Omitting the pictures, output all of the records precisely as written.
┌──
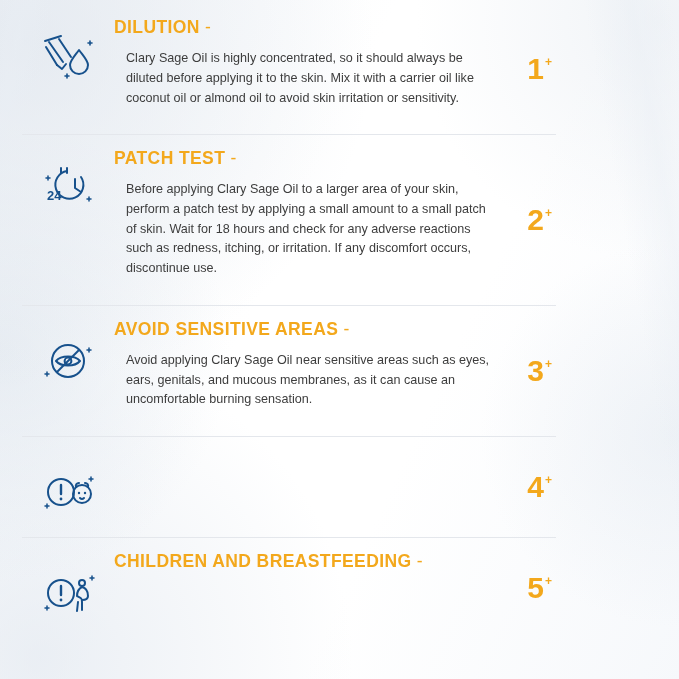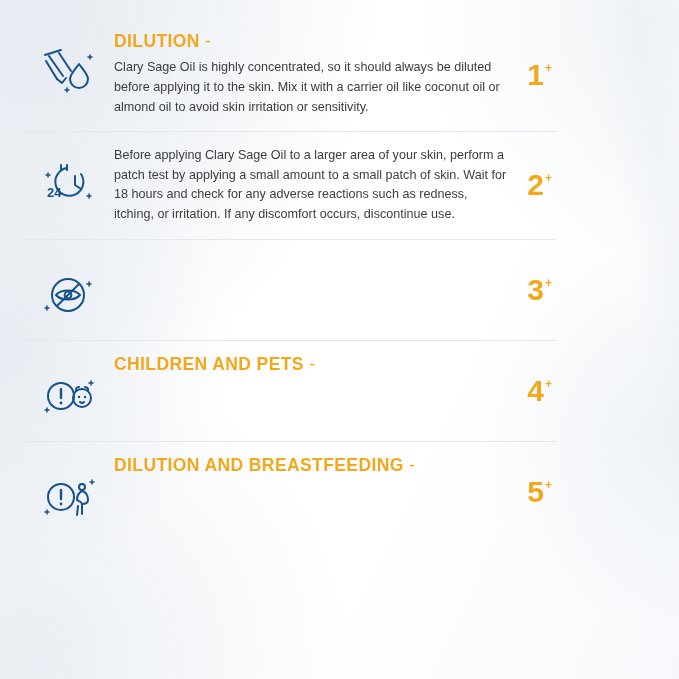"DILUTION -" .page { padding: 18px 22px 10px 22px -> 4px 22px 10px 22px }
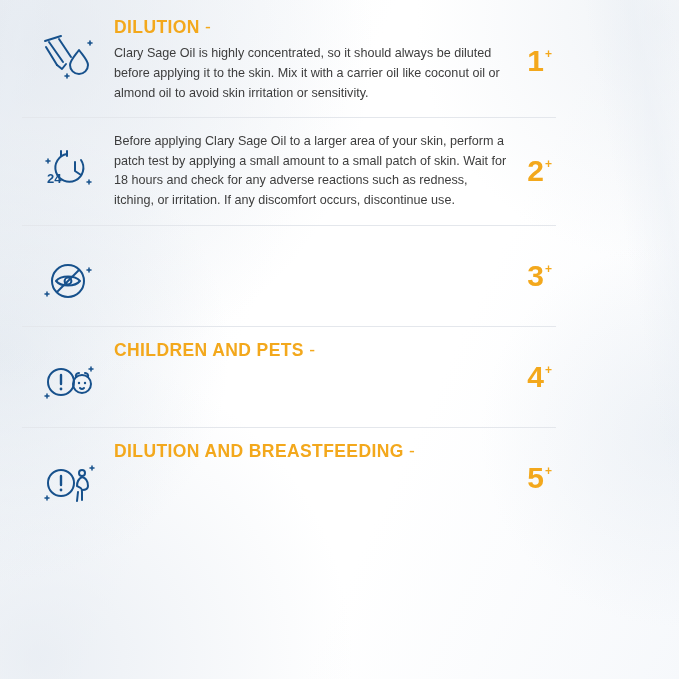"Clary Sage Oil is highly" .tip-text { margin: 0 -> 12px }
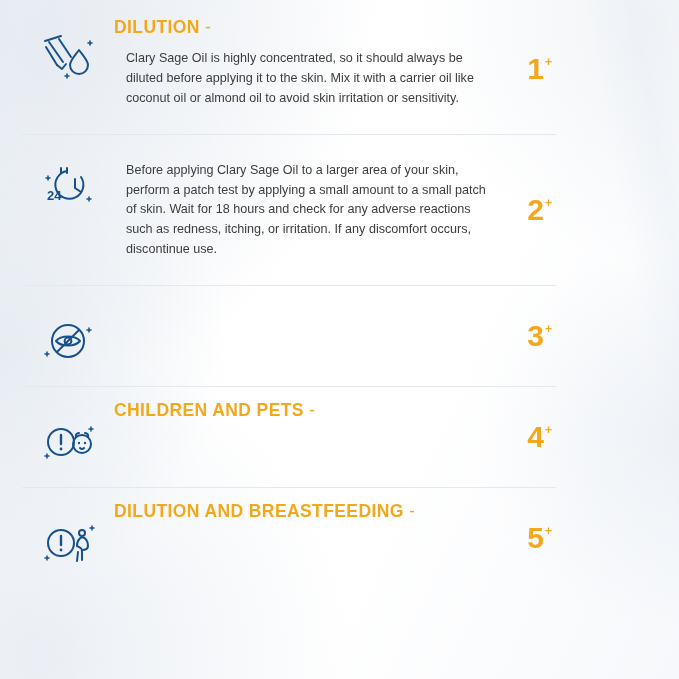"PATCH TEST -" h3.tip-heading { html: none -> <h3> <span>PATCH TEST</span> <span>-</span> </h3> }
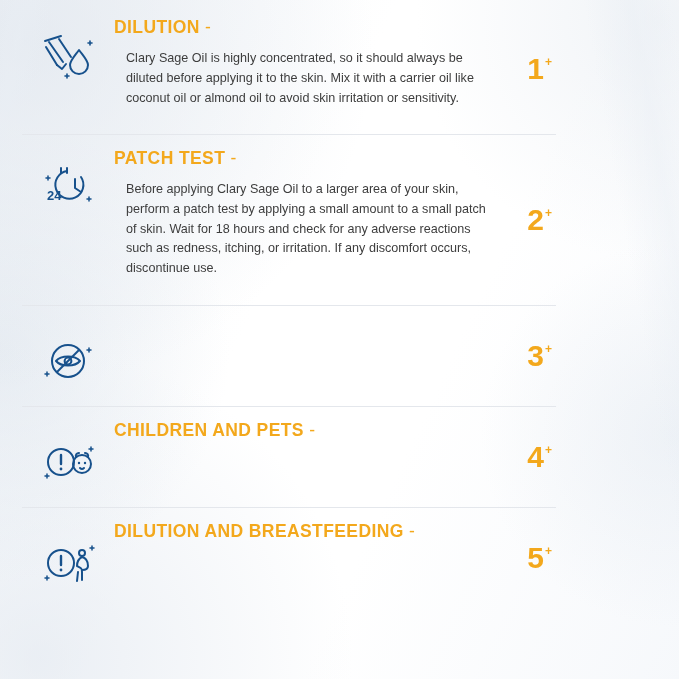"AVOID SENSITIVE AREAS -" div.tip-body { html: none -> <div> <h3> <span>AVOID SENSITIVE AREAS</span> <span>-</span> </h3> <p>Avoid applying Clary Sage Oil near sensitive areas such as eyes, ears, genitals, and mucous membranes, as it can cause an uncomfortable burning sensation.</p> </div> }
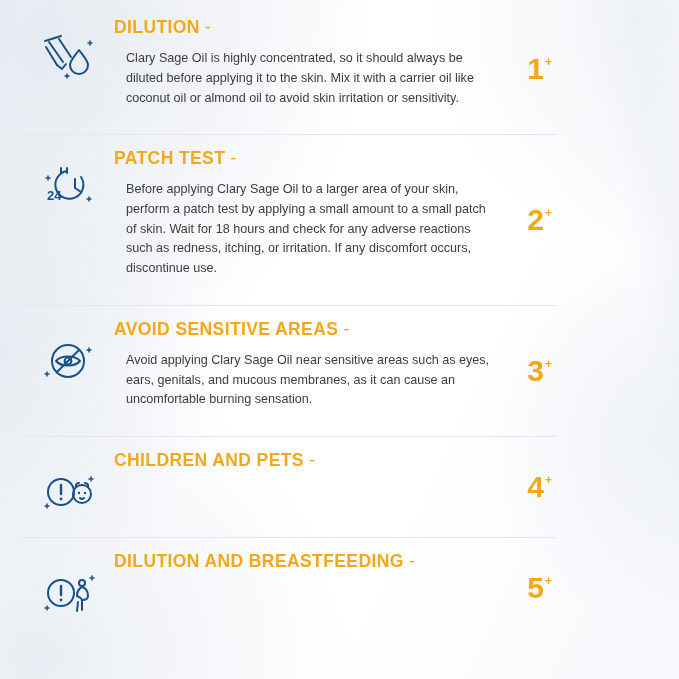"CHILDREN AND PETS -" h3.tip-heading { html: <h3> <span>CHILDREN AND PETS</span> <span>-</span> </h3> -> none }
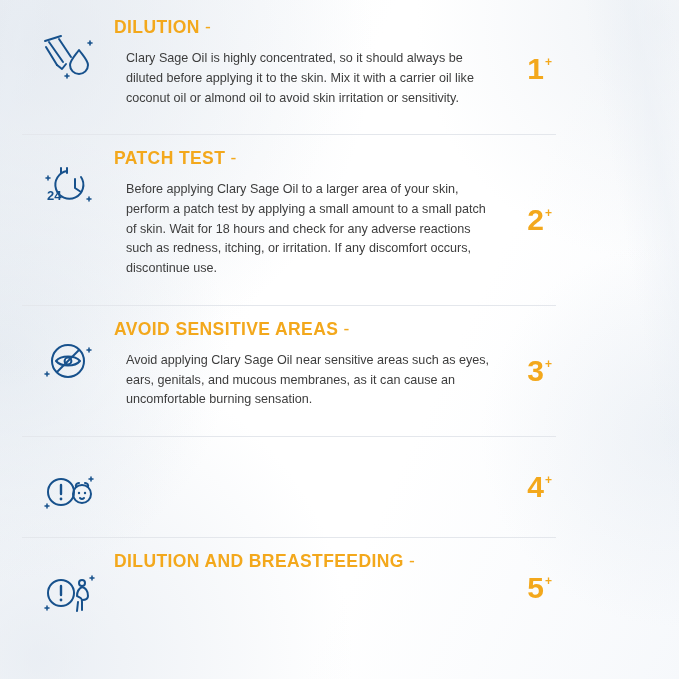"DILUTION AND BREASTFEEDING" span { text: DILUTION -> CHILDREN }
└──
--- Finished task ---
"DILUTION -" .page { padding: 18px 22px 10px 22px -> 4px 22px 10px 22px }
"Clary Sage Oil is highly" .tip-text { margin: 0 -> 12px }
"PATCH TEST -" h3.tip-heading { html: none -> <h3> <span>PATCH TEST</span> <span>-</span> </h3> }
"AVOID SENSITIVE AREAS -" div.tip-body { html: none -> <div> <h3> <span>AVOID SENSITIVE AREAS</span> <span>-</span> </h3> <p>Avoid applying Clary Sage Oil near sensitive areas such as eyes, ears, genitals, and mucous membranes, as it can cause an uncomfortable burning sensation.</p> </div> }
"CHILDREN AND PETS -" h3.tip-heading { html: <h3> <span>CHILDREN AND PETS</span> <span>-</span> </h3> -> none }
"DILUTION AND BREASTFEEDING" span { text: DILUTION -> CHILDREN }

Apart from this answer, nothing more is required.